Comme le Wilhelm traînait un peu chez les cocos, il a d’abord mis ça sur le dos du capitalisme. Puis quand le PC l’a mis à la porte et qu’il est revenu à de meilleurs sentiments, il a compris que tous les systèmes qui portent un idéal -et donc un fétichisme- et un désir collectif, faisaient peu ou prou la même chose en annihilant le désir individuel. En résumé, Reich ne voit pas le désir sexuel comme un manque, mais comme un excès d’énergie qu’il faut évacuer. (vous le noterez pour vos partouzes mondaines) qui donne du sens au « jouissez sans entraves » de mai 68.

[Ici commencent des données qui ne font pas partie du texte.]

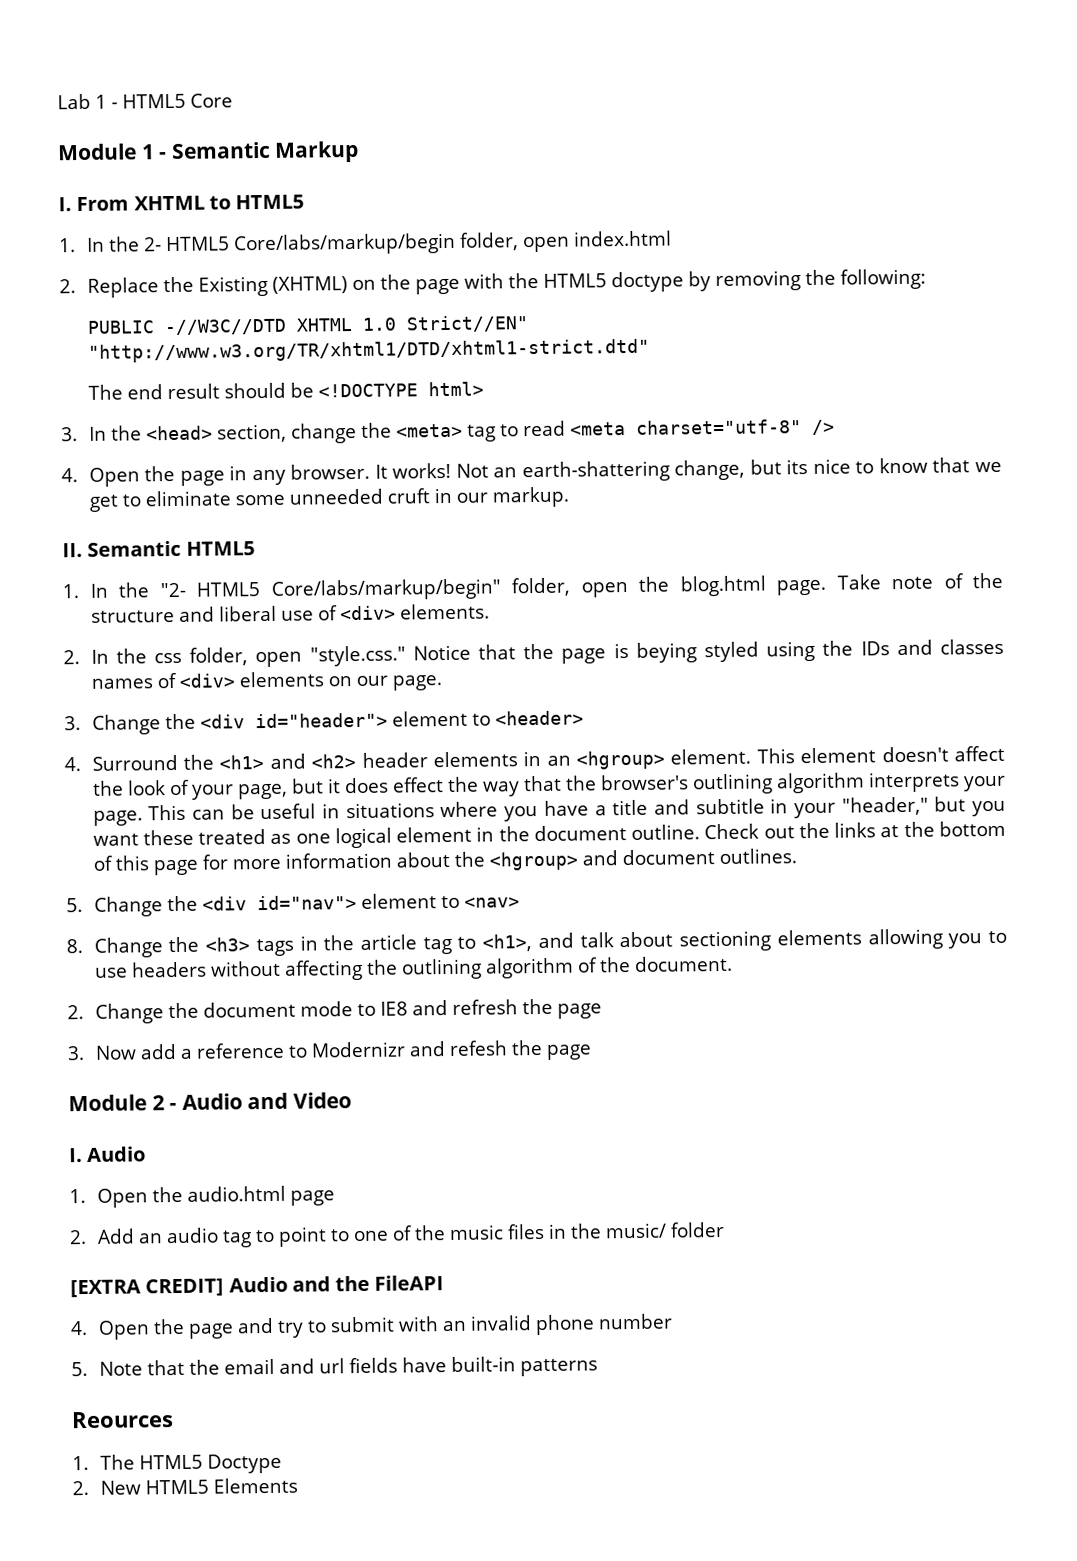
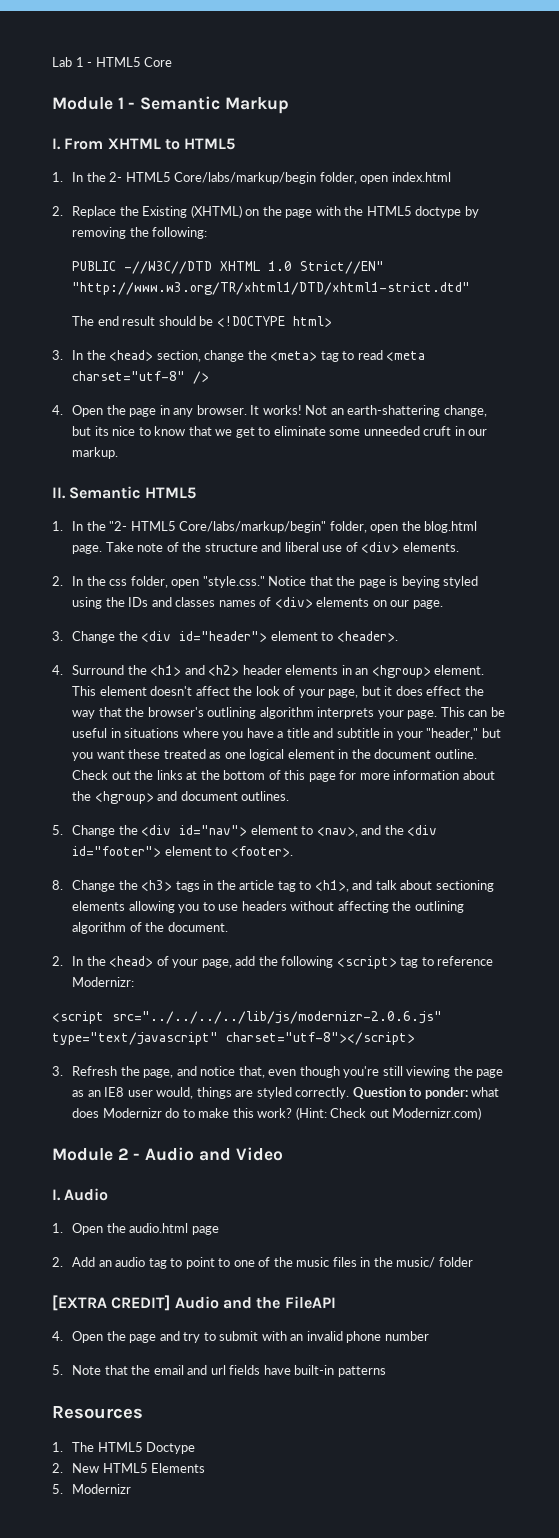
[494,710,584,726] <header> -> [336,631,398,642] <header>.
[463,897,520,908] <nav> -> [316,825,438,837] [72,846,293,857] <nav>, and the <div id="footer"> element to <footer>.
[94,998,602,1024] [67,1039,592,1061] Change the document mode to IE8 and refresh the page // 3. Now add a reference to Modernizr and refesh the page -> [72,956,494,969] [72,977,135,987] [52,1011,442,1024] [52,1032,415,1045] [52,1066,504,1078] [72,1087,500,1099] [72,1107,482,1120] In the <head> of your page, add the following <script> tag to reference Modernizr: // <script src="../../../../lib/js/modernizr-2.0.6.js" type="text/javascript" charset="utf-8"></script> // 3. Refresh the page, and notice that, even though you're still viewing the page as an IE8 user would, things are styled correctly. Question to ponder: what does Modernizr do to make this work? (Hint: Check out Modernizr.com)
[71,1411,174,1429] Reources -> [52,1406,143,1419] Resources
(298, 1485) none -> [52,1484,132,1494] // 5. Modernizr

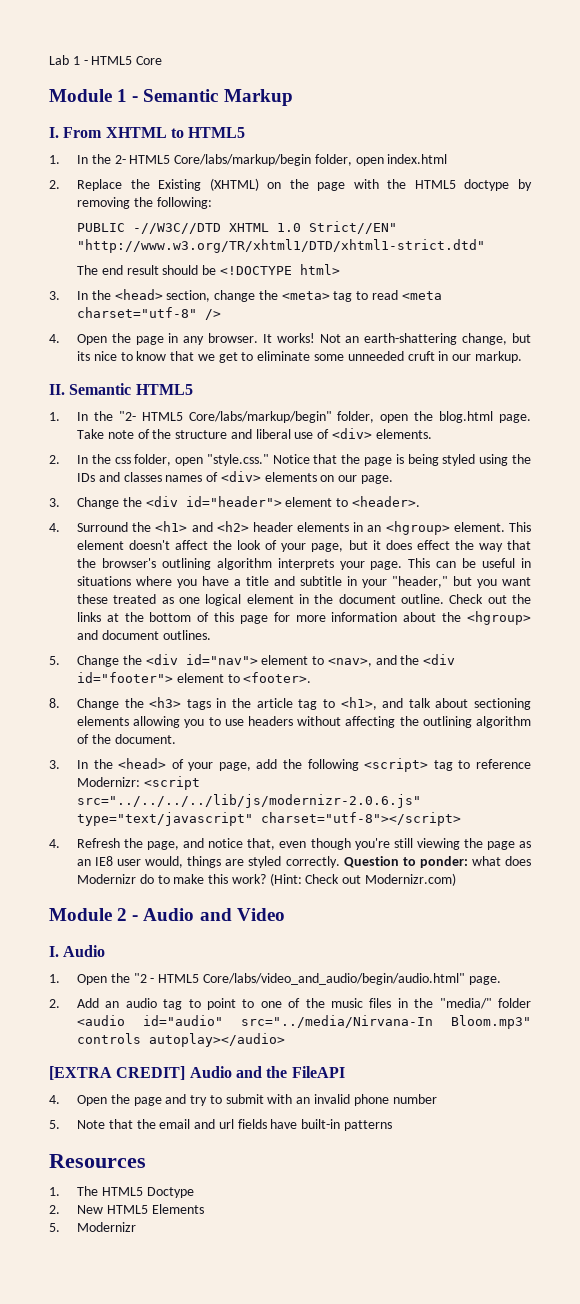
[401,576,440,588] beying -> [407,454,439,466] being
[52,956,63,966] 2. -> [49,760,60,769] 3.
(135, 982) // -> (140, 782) none
[52,1066,63,1076] 3. -> [49,839,60,848] 4.
[129,1223,219,1235] audio.html page -> [133,973,501,985] "2 - HTML5 Core/labs/video_and_audio/begin/audio.html" page.
[396,1257,436,1268] music/ -> [439,998,492,1009] "media/"
(473, 1262) none -> [76,1015,531,1029] [76,1033,285,1047] <audio id="audio" src="../media/Nirvana-In Bloom.mp3" controls autoplay></audio>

Tout aussi jubilatoire, Otto Gross est l’un des fondateurs du freudo-marxisme. Toxico, anar, nietzschéen, précurseur de DADA (bref, un homme selon mon cœur), il comprend que toute révolution est vouée à l’échec tant qu’on n’aura pas détruit la famille, le patriarcat, la monogamie comme la polygamie, et le conflit entre l’individu désirant et la société qui allume mais qui n’offre rien. Il prône le retour au matriarcat qui garantirait l’impossibilité de la domination d’un genre sur l’autre et une sexualité exempte de culpabilité. Sa pensée est assez proche de celle de Reich, si ce n’est qu’elle est encore plus radicale, donc je ne vais pas en faire des tartines. Retenons que ce n’était pas le genre de gars à faire des vœux d’éternité ou à se demander si les homosexuel(le)s feraient d’aussi bons parents que les hétéros; il tranche et prône l’affinité sélective et la volonté de pouvoir.

J’ai pour principe de ne jamais accorder ma confiance à un(e) politique qui veut rétablir le plein-emploi (ou à tout le moins, créer de l’emploi, pour rester à peu près crédible). Je n’en accorderai pas plus à un(e) candidat(e) qui n’aura pas de mesures pour rétablir le plein-orgasme.